### Requirement:
Word for word, restate the lines that run from the line containing "9px 0 3px 0;" to the last line of the records below.

━━━━━ Data section

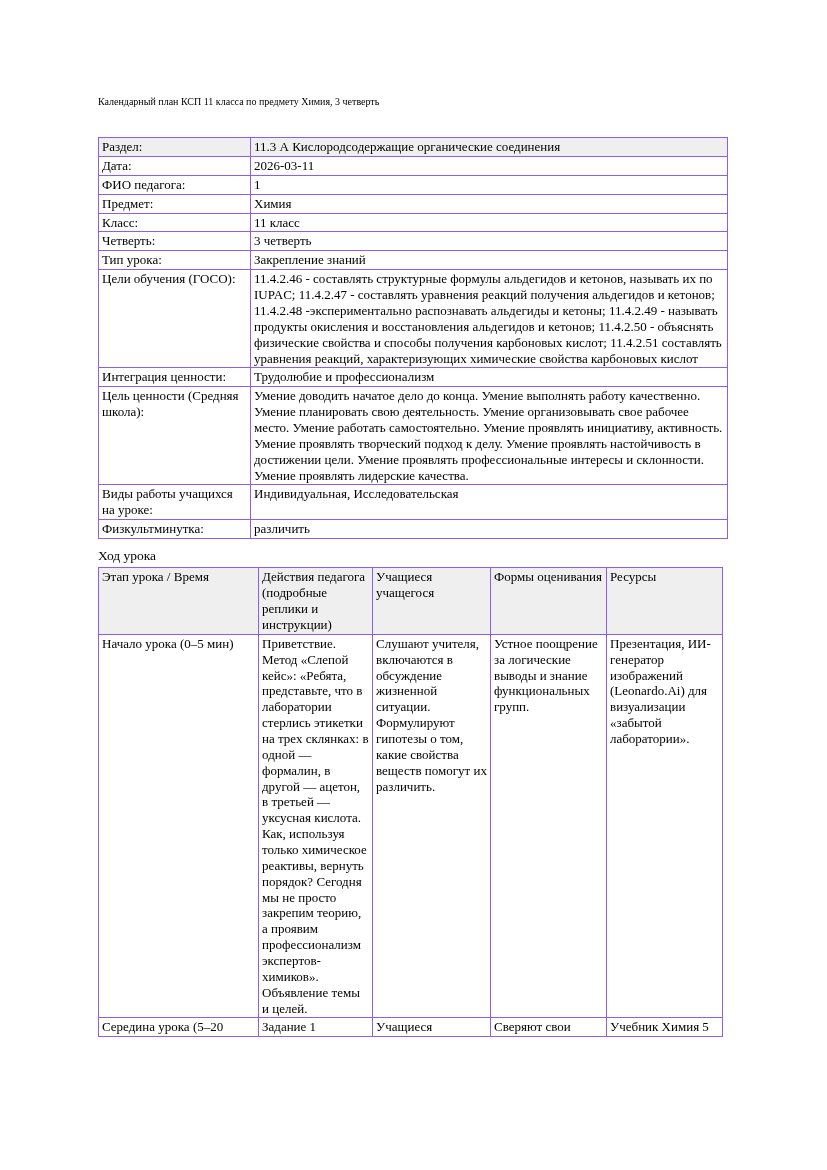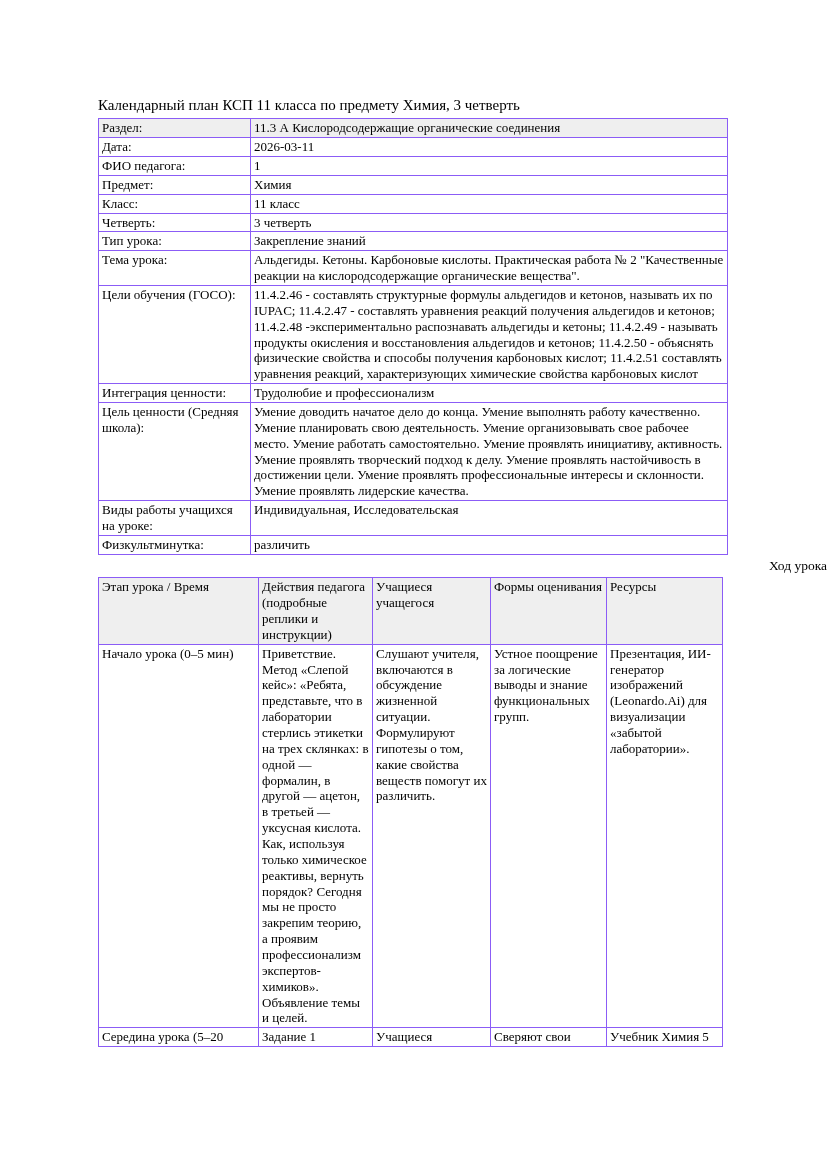--- a/index.html
+++ b/index.html
@@ -23,8 +23,8 @@
     padding: 96px 0 0 98px;
   }
   .doc-title {
-    margin: 0 0 4px 0;
-    font-size: 15px;
+    margin: 0 0 29px 0;
+    font-size: 10px;
   }
   table {
     border-collapse: collapse;

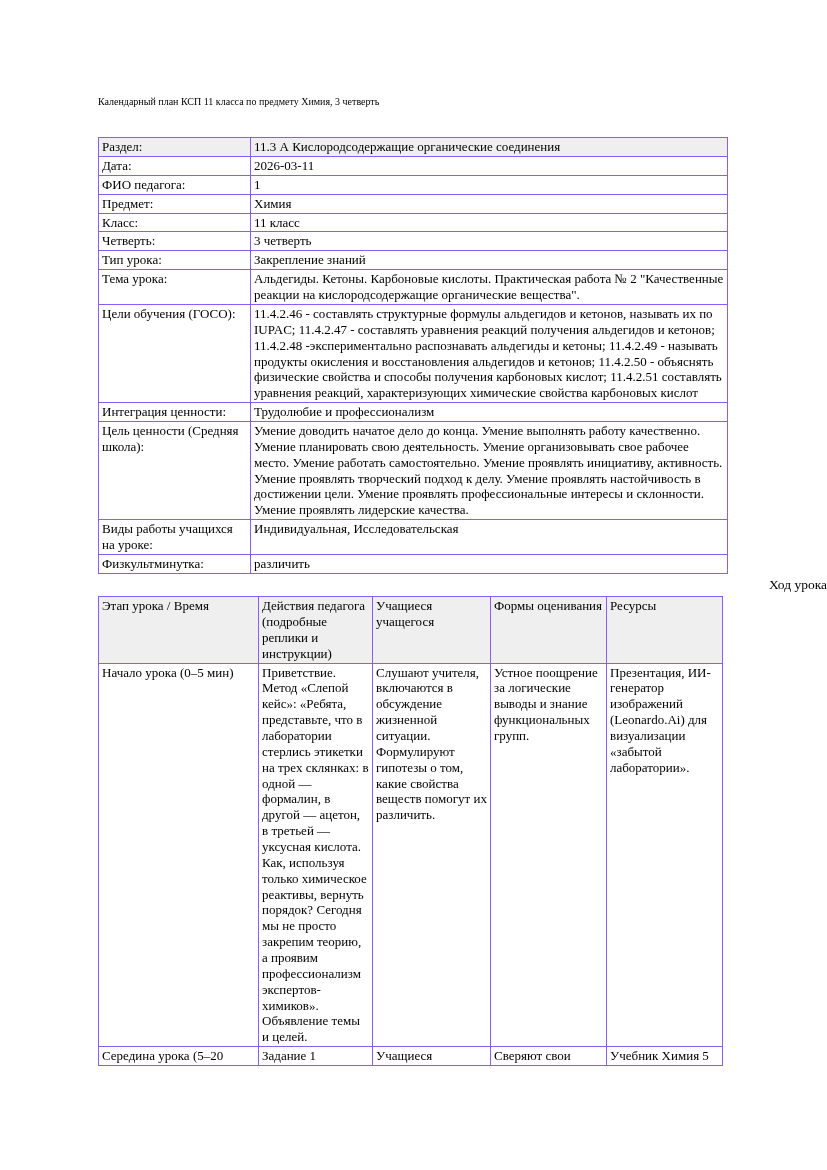--- a/index.html
+++ b/index.html
@@ -99,10 +99,6 @@
         <td>Закрепление знаний</td>
       </tr>
       <tr>
-        <td>Тема урока:</td>
-        <td>Альдегиды. Кетоны. Карбоновые кислоты. Практическая работа № 2 "Качественные реакции на кислородсодержащие органические вещества".</td>
-      </tr>
-      <tr>
         <td>Цели обучения (ГОСО):</td>
         <td>11.4.2.46 - составлять структурные формулы альдегидов и кетонов, называть их по IUPAC; 11.4.2.47 - составлять уравнения реакций получения альдегидов и кетонов; 11.4.2.48 -экспериментально распознавать альдегиды и кетоны; 11.4.2.49 - называть продукты окисления и восстановления альдегидов и кетонов; 11.4.2.50 - объяснять физические свойства и способы получения карбоновых кислот; 11.4.2.51 составлять уравнения реакций, характеризующих химические свойства карбоновых кислот</td>
       </tr>

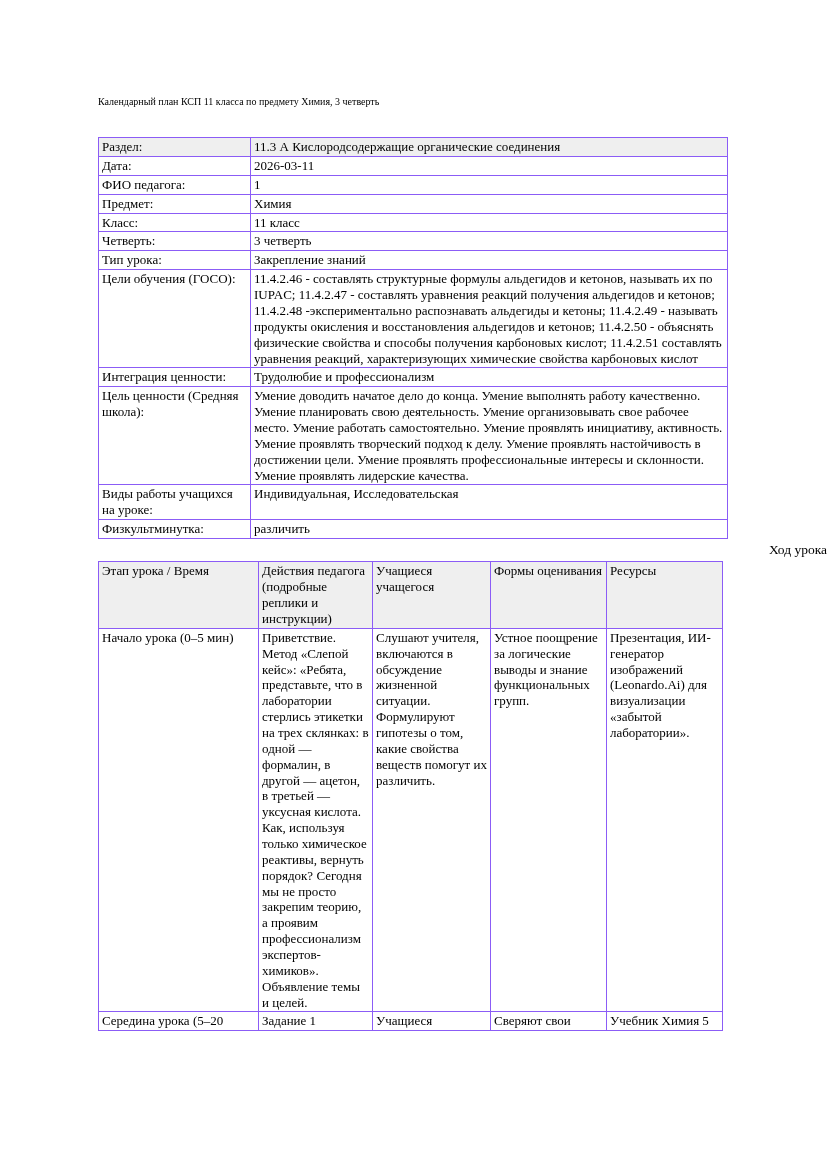--- a/index.html
+++ b/index.html
@@ -43,9 +43,8 @@
     background: #efefef;
   }
   .section-heading {
-    margin: 3px 0 3px 0;
+    margin: 9px 0 3px 0;
     font-size: 13.5px;
-    text-align: right;
   }
   
   .info-col-label { width: 152px; }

━━━━━━━━━━

### Answer section:
+    margin: 9px 0 3px 0;
     font-size: 13.5px;
-    text-align: right;
   }
   
   .info-col-label { width: 152px; }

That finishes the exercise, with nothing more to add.